In this post I’d like to cover water purification and filtering. It’s highly possible, especially if you’re trying to survive in a wilderness area, that the water you have access to may be cloudy with sediment, or if it is clean, it may still have harmful bacteria and germs in it, such as cryptosporidium and giardia. You must have clean water if you plan to drink it. There are many excellent systems and treatments for purifying your water. The two major methods include: tablets/drops; and filters and filter bottles. Make sure you read the label or instructions to determine what the system treats; some filters may only remove sediment, or heavy metals, rather than bacteria. Try to make sure whatever you’re buying removes cryptosporidium, giardia, heavy metals, sediment, and chlorine. Also, look for something called a micron rating on the package. A micron rating measures the size of the particles or organisms that may be in the water, on a scale of 0.5 to 5. The lower the micron rating, the smaller (and the less) particles are allowed to pass through the filter. For instance, my Bota Bottle Outback filter has a micron rating of 2, which is very good. The main ingredient in many filters is charcoal. For drops, it is usually iodide. Many drops also include a ‘taste remover’ to cover up the unpleasant taste of iodide which is left behind. Finally, boiling water will also kill most of the germs in it; however, you risk losing some of it to evaporation.
I’d like to illustrate some water purification items which I personally use. As I have assembled my gear piece by piece, I have purchased two different types of tablets. The first are Portable Aqua iodide tablets, 2 of which will treat a quart of water in 30 minutes. These are for lightly contaminated water-they don’t inactivate crypto. I also have in use U.S. Military issue Chlor-Floc purification powder packets, made by Rothco. One small packet will treat 1 liter in about 10 minutes. These are general disinfectants, which kill giardia, but not crypto. They are also useful for de-sedimentation of cloudy water. I carry both of these in the small pocket on the side of my canteen pouch.
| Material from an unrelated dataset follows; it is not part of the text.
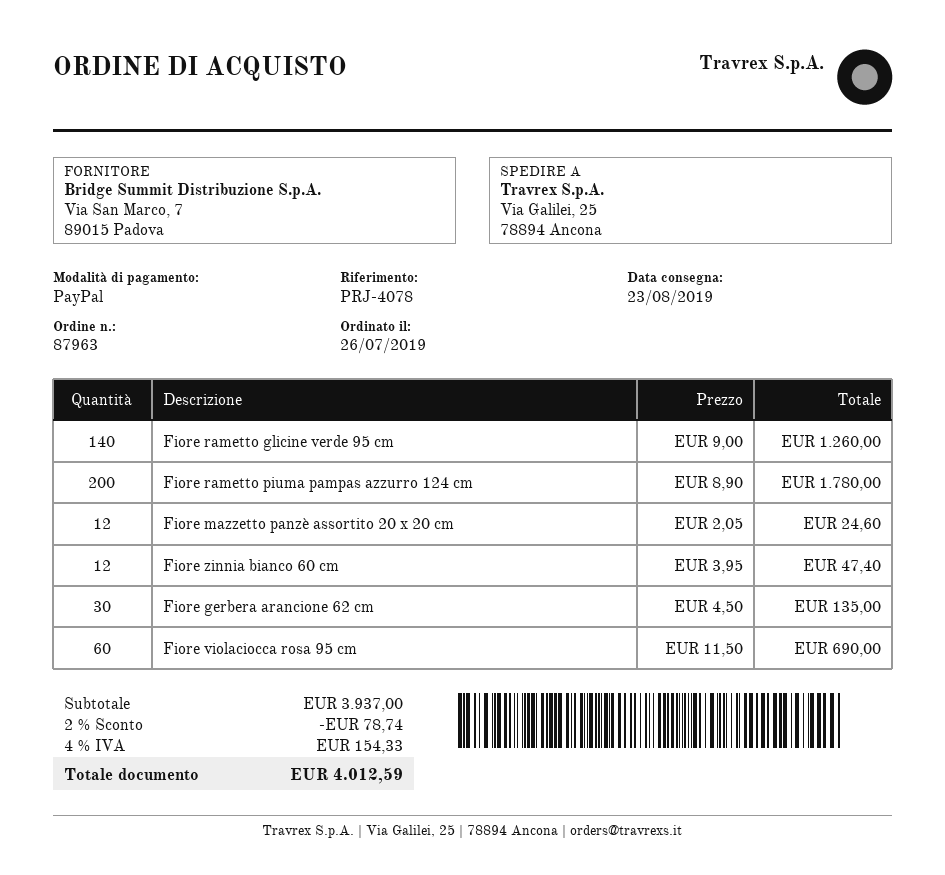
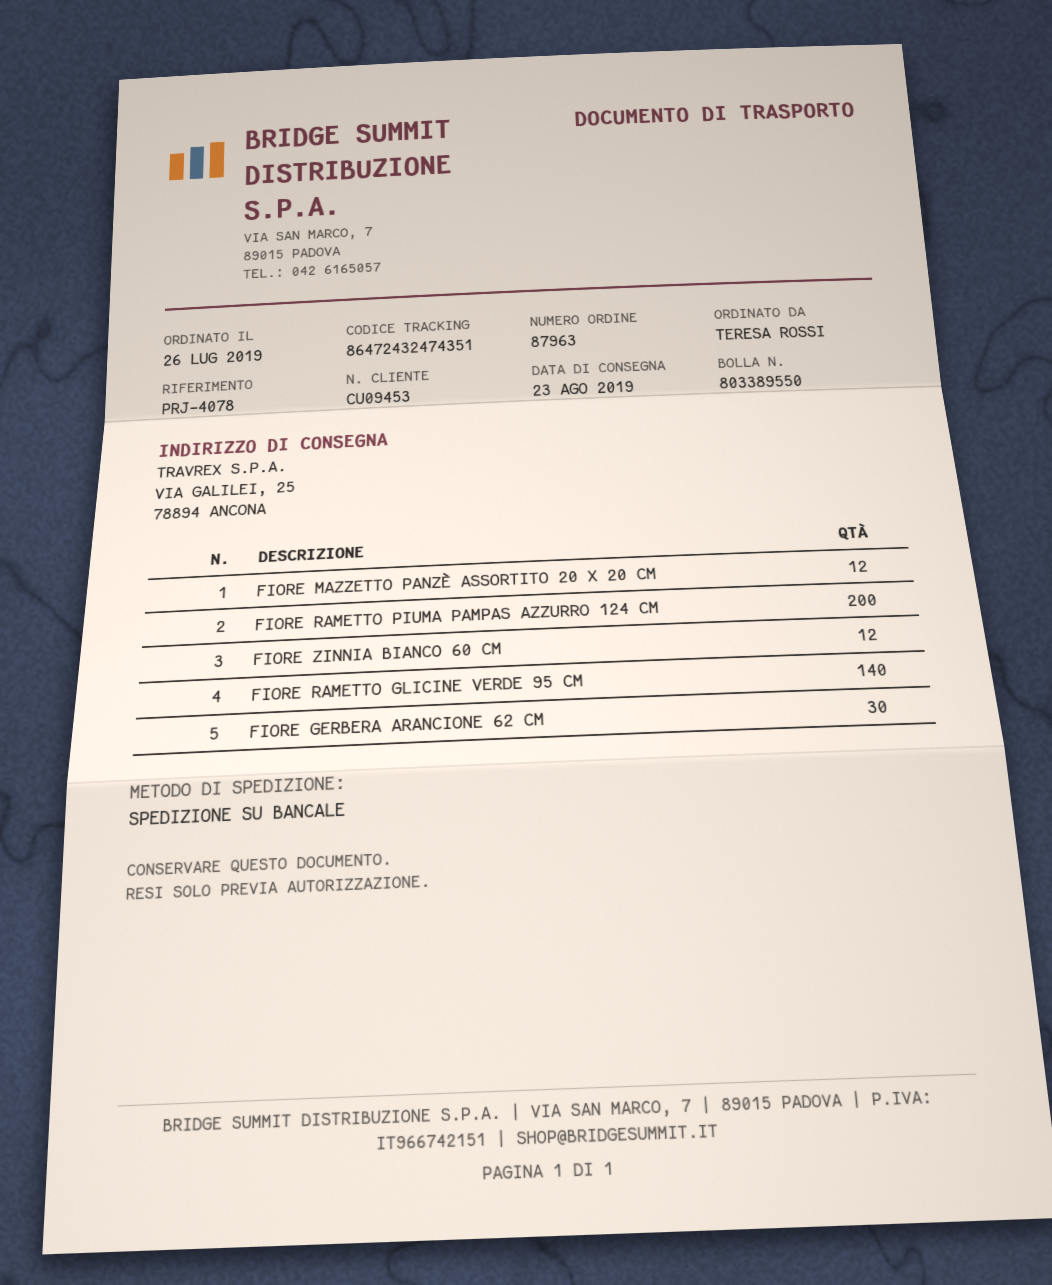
Fiore violaciocca rosa 95 cm: 60 -> none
I also have in use two different filter bottles: the Bota Outback (2 micron rating), and the Clear 2 Go filter bottle. Both of these remove crypto and giardia, as well as 99% of all microbes. Advantages are that these are simple to use; just fill them up, and squeeze the water out through the filter. They also provide superior water to the tablets; no bad taste, and they remove more germs.
Several products which I’d to obtain and test in the future include: the SteriPen, which uses brilliant ultraviolent light to kill harmful microbes. Sawyer also has a wide variety of products and systems for water purification, which boast fast rate of flow; a 0.10 micron rating for bacteria and a 0.02 micron level for viral; and it is the only filter which traps viruses. They also have excellent info on their website about water purification. Finally, Katadynhas a full line of water purification technology, including desalination equipment, for those of you who live near the ocean or boat. Although this list is by no means exhaustive, hopefully it gives you an idea of some of the major technologies out there for water purification.